Use a RegEx pattern. To get the invoice number we can use:
(?<=Invoice Number ).*
Result: With your mouse click in Result (under Misc), and then press Ctrl+k, this will create a new variable of the type IEnumerable of Matches. Before you do anything else, give it a name. I’ll call mine ienMatches (but feel free to call it whatever you want). You can see a IEnumerable of something as a list with 0 or something in. Here it holds our Matches if there are any.
Drag in a Write Line and write your output variable from the Matches activity. Because it’s an IEnumerable, which is a list/collection we specify 0 in parentheses afterward to get the first match and then .Value. In a “real” robot we’ll write our result to an Excel sheet, a database, or a system, but for testing and learning purposes a Write Line is great.
Try to Run your workflow and in the Output, you’ll have your invoice number (see Fig. 1.3).
Using an Assign
Using the build-in activities ‘Matches’ and ‘Is Match’ is often helpful. However, there is a much more straightforward solution (at least for many cases) to extract data out of text with RegEx in UiPath.
Consider the following text: “Amount due $2,000.00, please pay before 04/24/2020”, where the format always will be the same, but the amount will change. This is because we want to extract the amount and store it in a string, i.e., “2,000.00”.
First, assign the two variables in the variables manager:
- ‘strInput’, a string where we store our input
- ‘strOutut, a string to hold the value of the extracted amount
Use RegEx to assign a value to our output string
Drag in an ‘Assign’ activity (Fig. 2.2) and set the left side to ‘strInput’ and the right side to:
Lets dig into the expression on the right side:
- System.Text.RegularExpressions is the Microsoft .NET namespace
- Regex.Match is the method (covered here https://docs.microsoft.com/en-us/dotnet/api/system.text.regularexpressions.regex.match?view=netframework-4.8)

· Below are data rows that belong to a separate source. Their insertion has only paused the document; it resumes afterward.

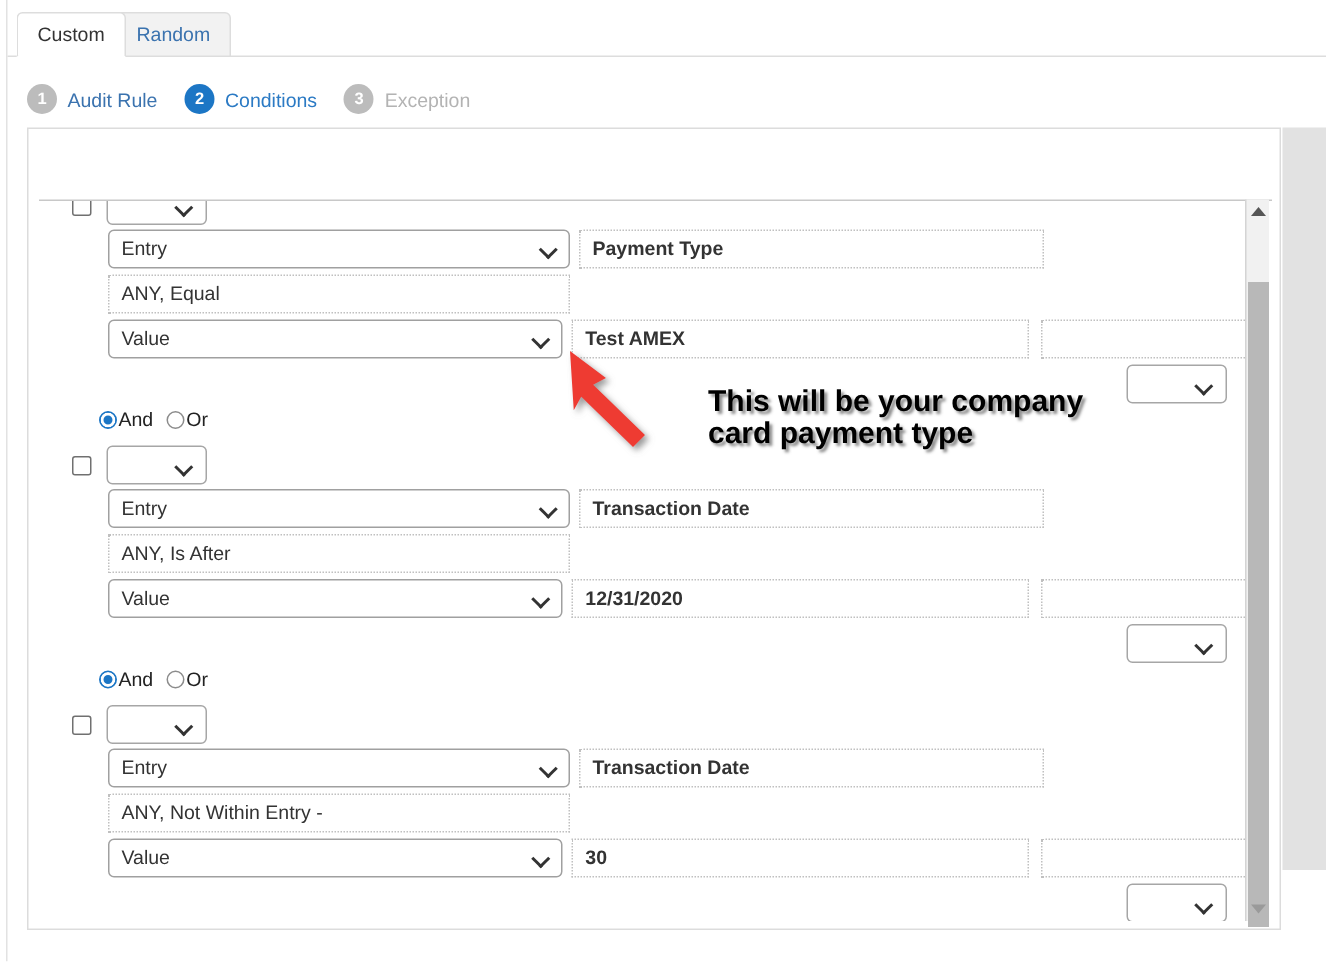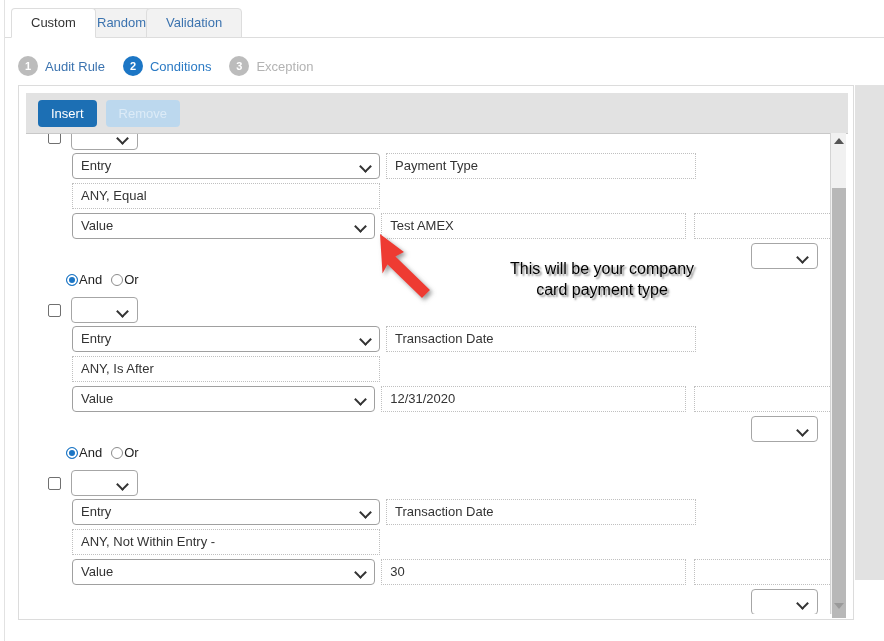--- a/index.html
+++ b/index.html
@@ -43,7 +43,7 @@
     color: #3b73af;
     font-size: 13px;
     line-height: 28px;
-    padding: 0 19px;
+    padding: 0 13px;
     white-space: nowrap;
     cursor: pointer;
   }

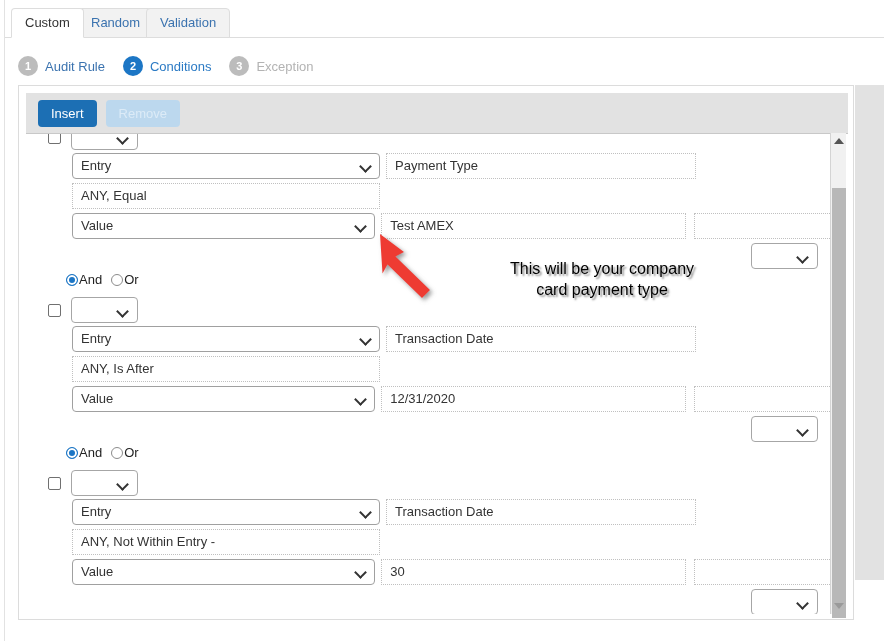--- a/index.html
+++ b/index.html
@@ -276,7 +276,6 @@
     <div class="tabbar-line"></div>
     <div class="tab active" style="left:6px;">Custom</div>
     <div class="tab" style="left:72px;">Random</div>
-    <div class="tab" style="left:141px;">Validation</div>
   </div>
 
   <div class="steps">

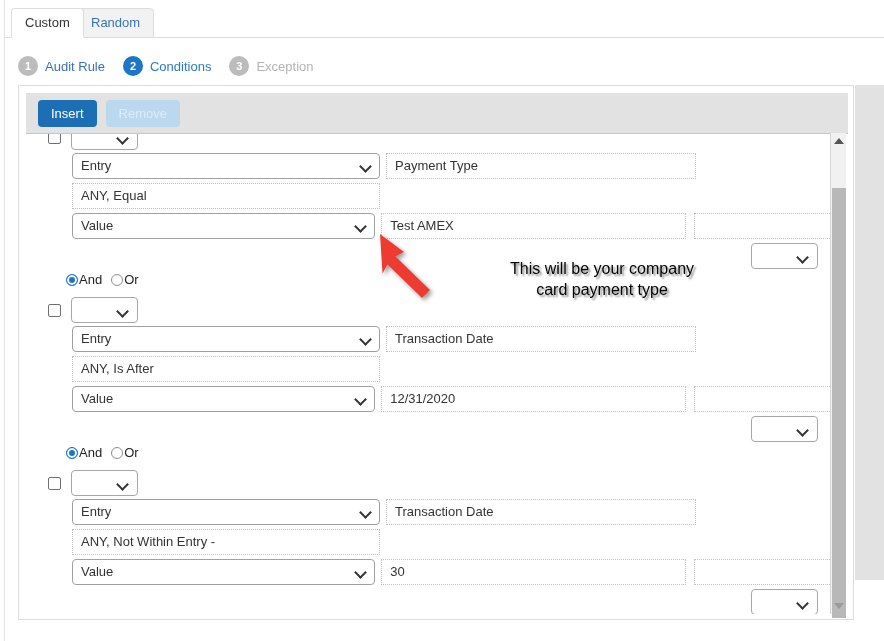--- a/index.html
+++ b/index.html
@@ -295,10 +295,6 @@
 
   <div class="panel">
 
-    <div class="toolbar">
-      <button class="btn btn-primary">Insert</button>
-      <button class="btn btn-disabled">Remove</button>
-    </div>
 
     <div class="viewport">
       <div class="scroll-content">

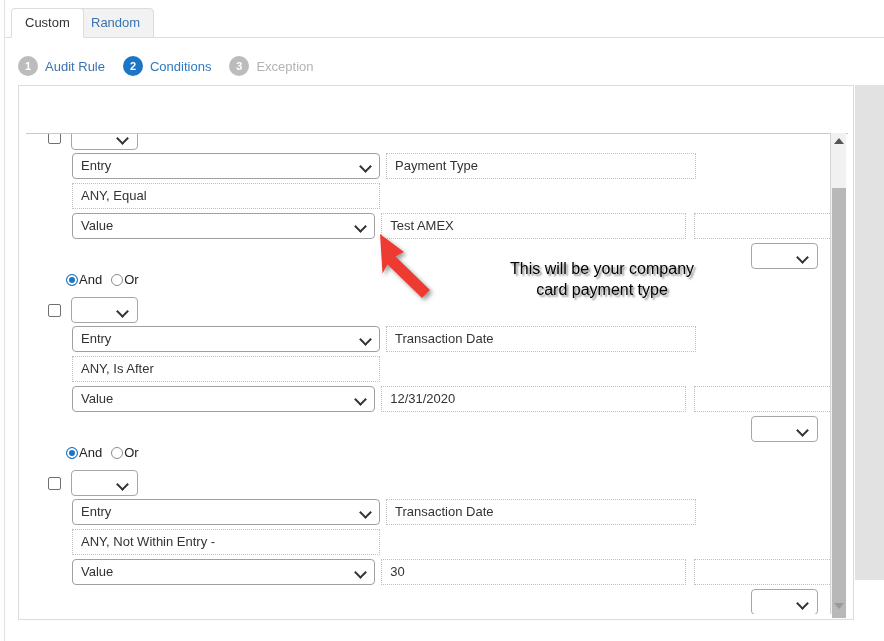--- a/index.html
+++ b/index.html
@@ -204,7 +204,7 @@
     cursor: text;
   }
   .txt-any { width: 308px; }
-  .txt-field { width: 310px; margin-left: 6px; }
+  .txt-field { width: 310px; margin-left: 6px; font-weight: bold; }
   .txt-extra { width: 140px; margin-left: 8px; }
 
   .tail-select {

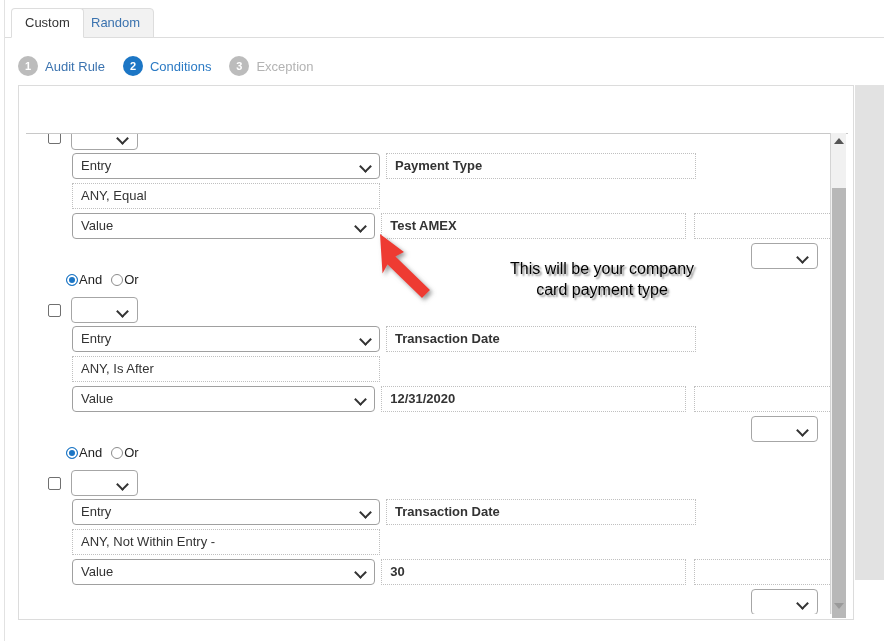--- a/index.html
+++ b/index.html
@@ -252,8 +252,8 @@
   .annot-text {
     position: absolute; left: 472px; top: 258px;
     width: 260px;
-    text-align: center;
-    font-size: 16px; font-weight: normal;
+    text-align: left;
+    font-size: 20px; font-weight: bold;
     color: #000000;
     line-height: 21px;
     text-shadow: 2px 2px 2px rgba(120,120,120,0.85);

- strInput is the string to search in
- “(?<=\$)(\d+,?)+(.\d+)” is the RegEx pattern, we use to extract the amount
- (?<=\$) is a positive lookbehind, where we specify, we want to look behind a ‘$’
- (\d+,?) then we look for one or more digits (\d+) and one or none thousand delimiter
- + one or more of the preceding patterns (otherwise it would stop after ‘2,’
- (\.\d+) a decimal delimiter (\.) and one or more digits (\d+)
Write the output out
Now just drag in a ‘Write Line’ and set the value to our Output Variable, ‘strOutput’ (Fig. 2.3).
And then we’re done (Fig. 2.4). The workflow will also work with all other values.